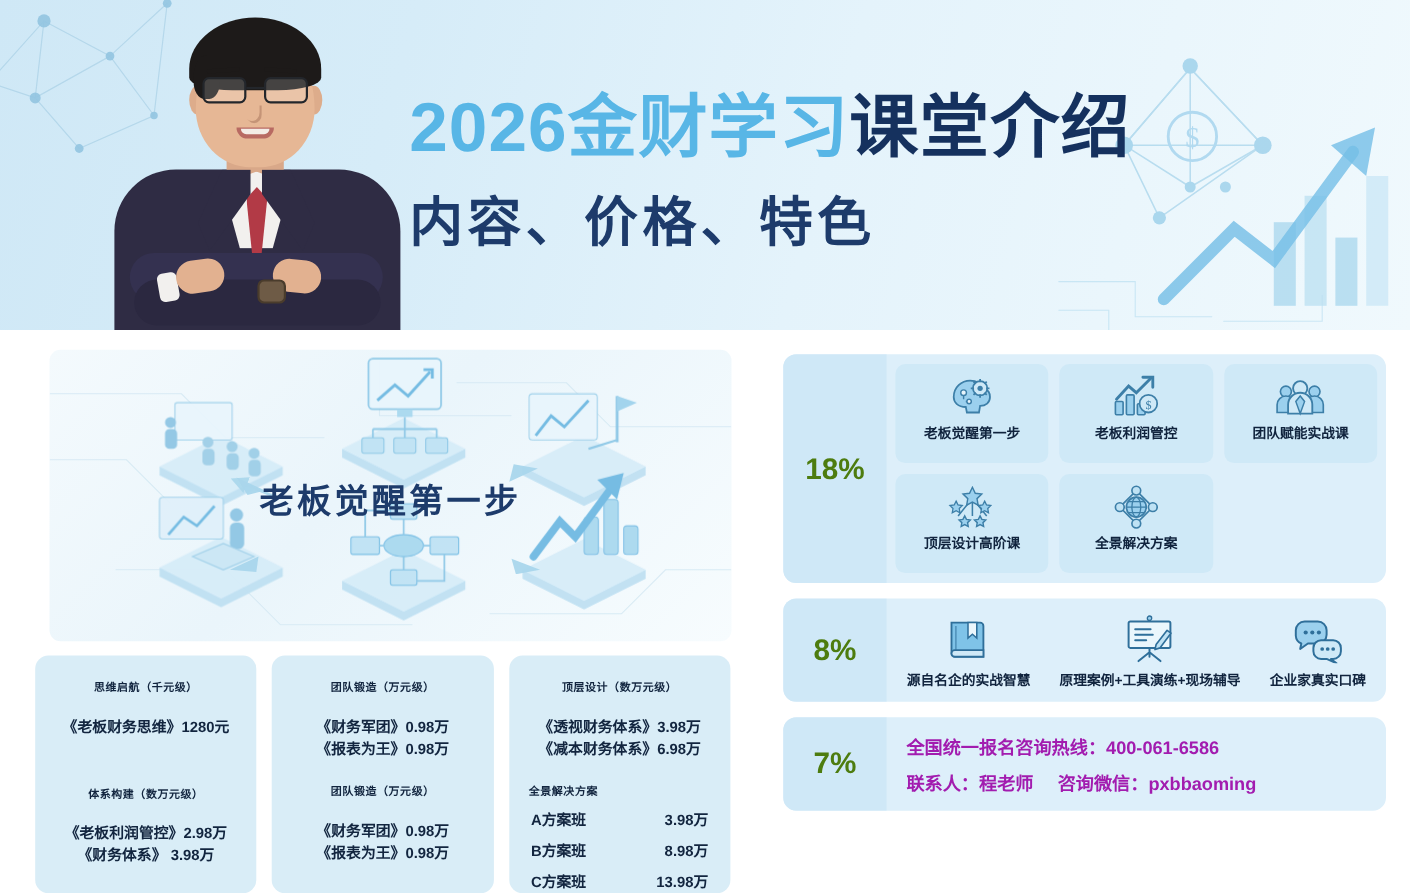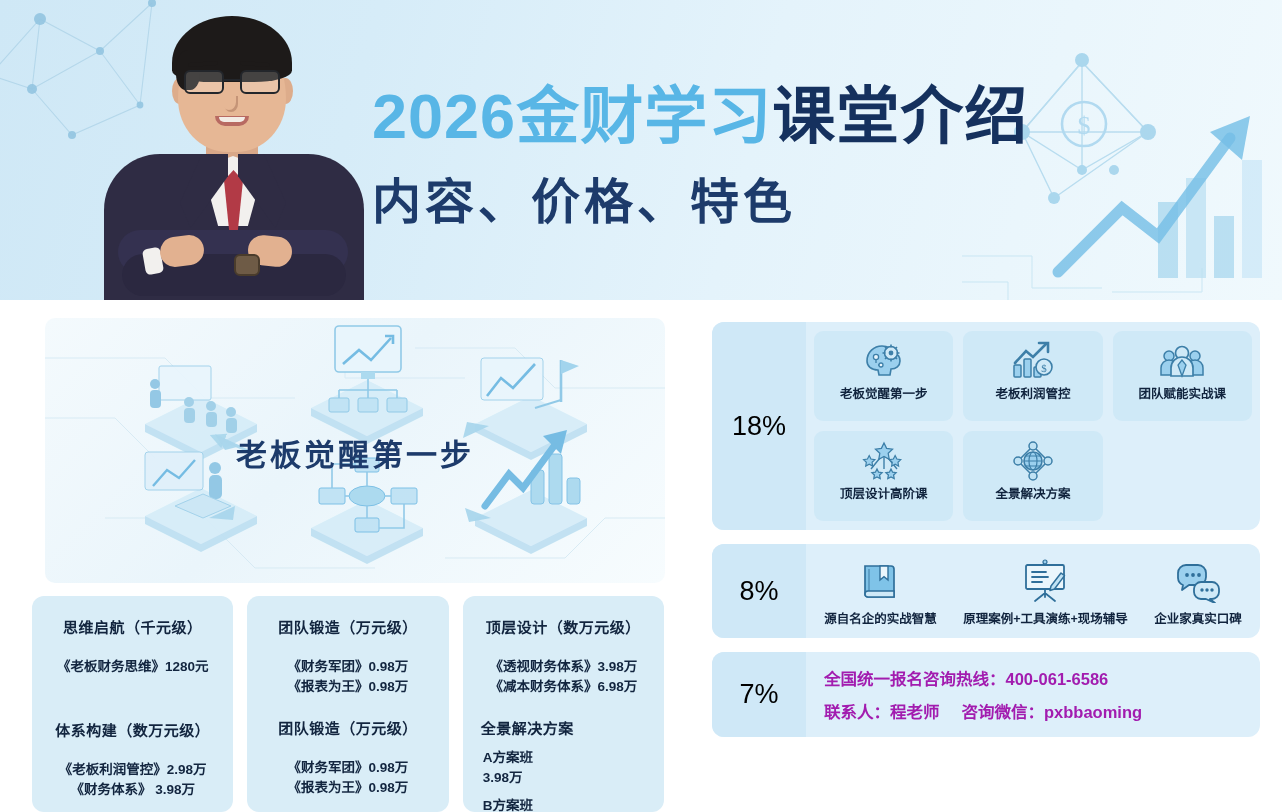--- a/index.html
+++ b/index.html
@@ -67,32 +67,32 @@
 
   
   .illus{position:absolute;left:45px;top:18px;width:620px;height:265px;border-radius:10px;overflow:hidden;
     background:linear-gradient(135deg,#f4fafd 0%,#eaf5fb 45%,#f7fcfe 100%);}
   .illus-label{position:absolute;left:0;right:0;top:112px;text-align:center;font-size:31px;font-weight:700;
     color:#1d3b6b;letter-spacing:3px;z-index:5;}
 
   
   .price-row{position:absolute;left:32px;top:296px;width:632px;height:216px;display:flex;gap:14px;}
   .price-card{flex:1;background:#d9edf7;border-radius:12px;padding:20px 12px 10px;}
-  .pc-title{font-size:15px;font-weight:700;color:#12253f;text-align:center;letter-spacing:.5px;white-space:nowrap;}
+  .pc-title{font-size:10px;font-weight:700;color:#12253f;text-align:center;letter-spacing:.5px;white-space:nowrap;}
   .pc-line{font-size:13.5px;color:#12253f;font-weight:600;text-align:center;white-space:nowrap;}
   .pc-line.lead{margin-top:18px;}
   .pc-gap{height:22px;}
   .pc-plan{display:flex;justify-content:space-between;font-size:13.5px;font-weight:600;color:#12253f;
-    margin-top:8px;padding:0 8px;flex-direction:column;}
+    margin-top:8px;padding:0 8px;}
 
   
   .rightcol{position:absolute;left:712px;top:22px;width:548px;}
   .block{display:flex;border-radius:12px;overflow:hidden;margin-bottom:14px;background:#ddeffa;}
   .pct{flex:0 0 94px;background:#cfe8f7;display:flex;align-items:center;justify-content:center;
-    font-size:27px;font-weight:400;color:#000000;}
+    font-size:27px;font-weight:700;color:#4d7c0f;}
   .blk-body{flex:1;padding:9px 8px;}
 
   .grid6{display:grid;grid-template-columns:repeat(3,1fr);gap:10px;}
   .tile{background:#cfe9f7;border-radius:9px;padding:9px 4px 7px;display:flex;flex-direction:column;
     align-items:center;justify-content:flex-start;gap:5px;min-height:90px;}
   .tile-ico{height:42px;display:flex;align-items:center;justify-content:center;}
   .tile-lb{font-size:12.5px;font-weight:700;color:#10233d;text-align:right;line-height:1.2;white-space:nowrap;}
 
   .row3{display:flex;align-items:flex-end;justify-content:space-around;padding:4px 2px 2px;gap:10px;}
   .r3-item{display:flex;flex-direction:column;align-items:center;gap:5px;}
* * * *
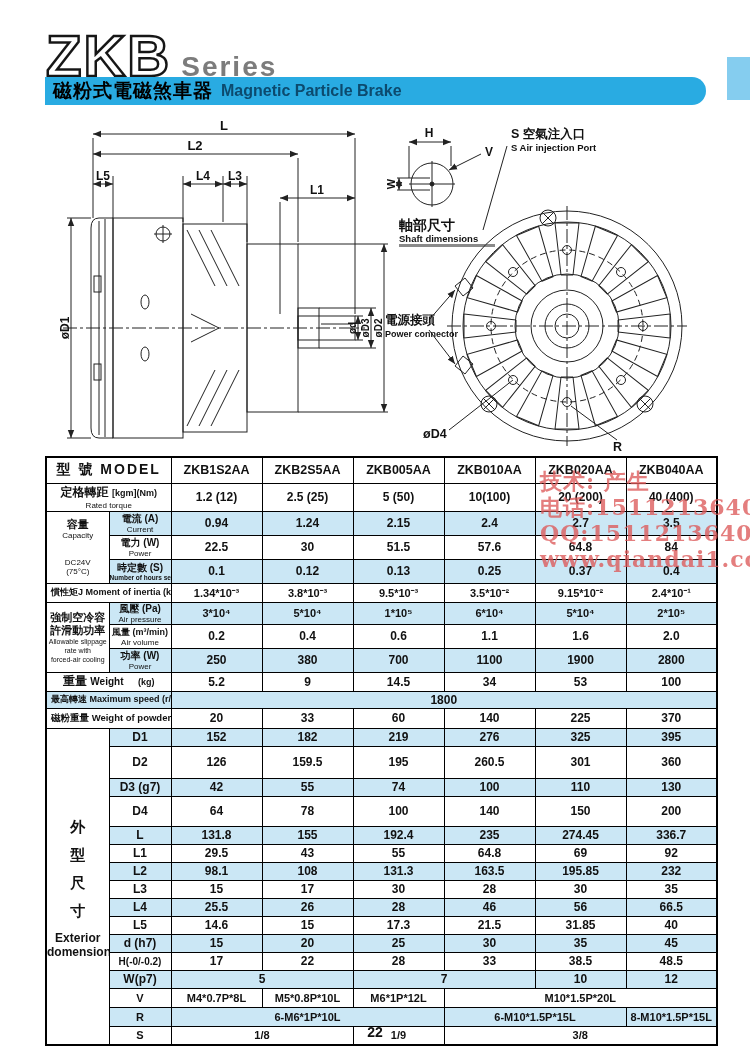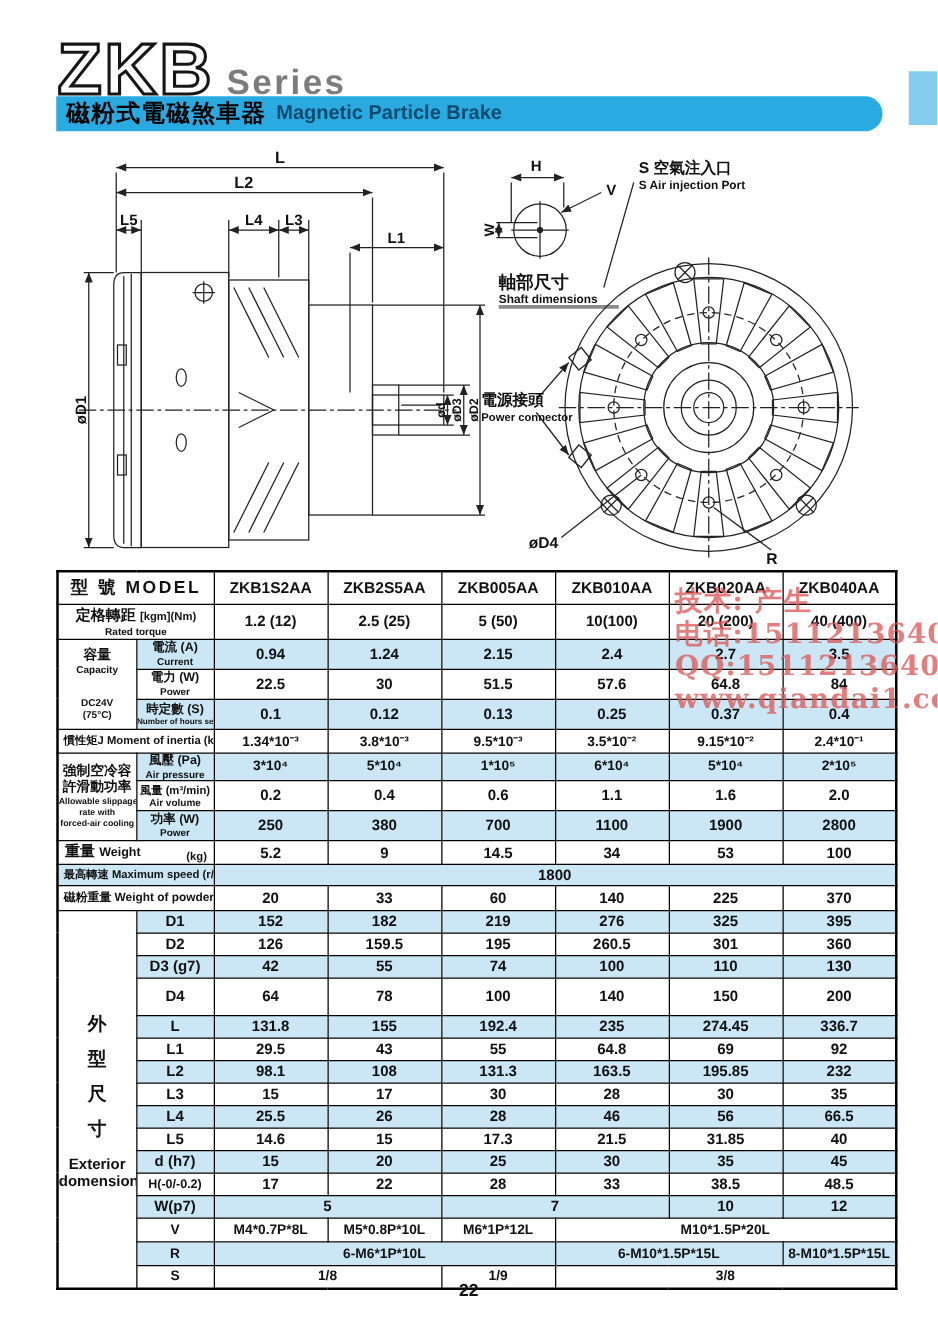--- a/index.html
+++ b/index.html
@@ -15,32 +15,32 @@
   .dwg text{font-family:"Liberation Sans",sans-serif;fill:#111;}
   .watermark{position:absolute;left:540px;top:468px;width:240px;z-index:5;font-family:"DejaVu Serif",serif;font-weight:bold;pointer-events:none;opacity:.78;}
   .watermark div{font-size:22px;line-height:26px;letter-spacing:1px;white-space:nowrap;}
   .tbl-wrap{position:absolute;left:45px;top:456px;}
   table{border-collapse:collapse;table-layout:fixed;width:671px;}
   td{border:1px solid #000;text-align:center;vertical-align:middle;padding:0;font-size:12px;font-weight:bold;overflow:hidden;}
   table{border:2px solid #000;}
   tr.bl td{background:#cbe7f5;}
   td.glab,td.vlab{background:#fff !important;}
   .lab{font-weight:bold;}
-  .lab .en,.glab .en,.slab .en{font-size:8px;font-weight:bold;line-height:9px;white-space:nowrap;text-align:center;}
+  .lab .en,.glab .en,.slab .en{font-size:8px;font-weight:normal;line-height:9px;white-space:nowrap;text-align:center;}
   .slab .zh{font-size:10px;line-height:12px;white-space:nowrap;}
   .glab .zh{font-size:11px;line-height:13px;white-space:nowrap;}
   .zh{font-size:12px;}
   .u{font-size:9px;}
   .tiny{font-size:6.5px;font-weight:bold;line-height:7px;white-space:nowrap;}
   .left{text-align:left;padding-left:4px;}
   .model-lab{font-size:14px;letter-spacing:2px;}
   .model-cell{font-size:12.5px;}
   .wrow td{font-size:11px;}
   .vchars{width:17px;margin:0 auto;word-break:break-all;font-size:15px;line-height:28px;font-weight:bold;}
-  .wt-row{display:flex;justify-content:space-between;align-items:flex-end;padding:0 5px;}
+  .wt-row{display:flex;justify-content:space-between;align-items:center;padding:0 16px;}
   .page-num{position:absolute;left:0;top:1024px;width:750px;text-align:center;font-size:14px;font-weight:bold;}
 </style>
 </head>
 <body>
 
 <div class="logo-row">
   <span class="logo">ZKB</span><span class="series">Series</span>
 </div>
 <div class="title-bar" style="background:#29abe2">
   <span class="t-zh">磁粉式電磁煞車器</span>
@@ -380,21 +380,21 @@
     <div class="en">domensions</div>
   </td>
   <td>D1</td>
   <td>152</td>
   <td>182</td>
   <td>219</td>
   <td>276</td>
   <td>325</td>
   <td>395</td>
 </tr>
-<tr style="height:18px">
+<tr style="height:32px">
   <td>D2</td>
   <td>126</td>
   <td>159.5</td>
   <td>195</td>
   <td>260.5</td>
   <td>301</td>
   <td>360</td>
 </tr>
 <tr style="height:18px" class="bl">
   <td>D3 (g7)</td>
* * * *
### What you have to do
Please output the lines of the listing above that fall in the stretch from the one with "-380,21 +380,21 @@" through the one with "<td>D3 (g7)</td>", exactly and only those.

### Result for this exercise
@@ -380,21 +380,21 @@
     <div class="en">domensions</div>
   </td>
   <td>D1</td>
   <td>152</td>
   <td>182</td>
   <td>219</td>
   <td>276</td>
   <td>325</td>
   <td>395</td>
 </tr>
-<tr style="height:18px">
+<tr style="height:32px">
   <td>D2</td>
   <td>126</td>
   <td>159.5</td>
   <td>195</td>
   <td>260.5</td>
   <td>301</td>
   <td>360</td>
 </tr>
 <tr style="height:18px" class="bl">
   <td>D3 (g7)</td>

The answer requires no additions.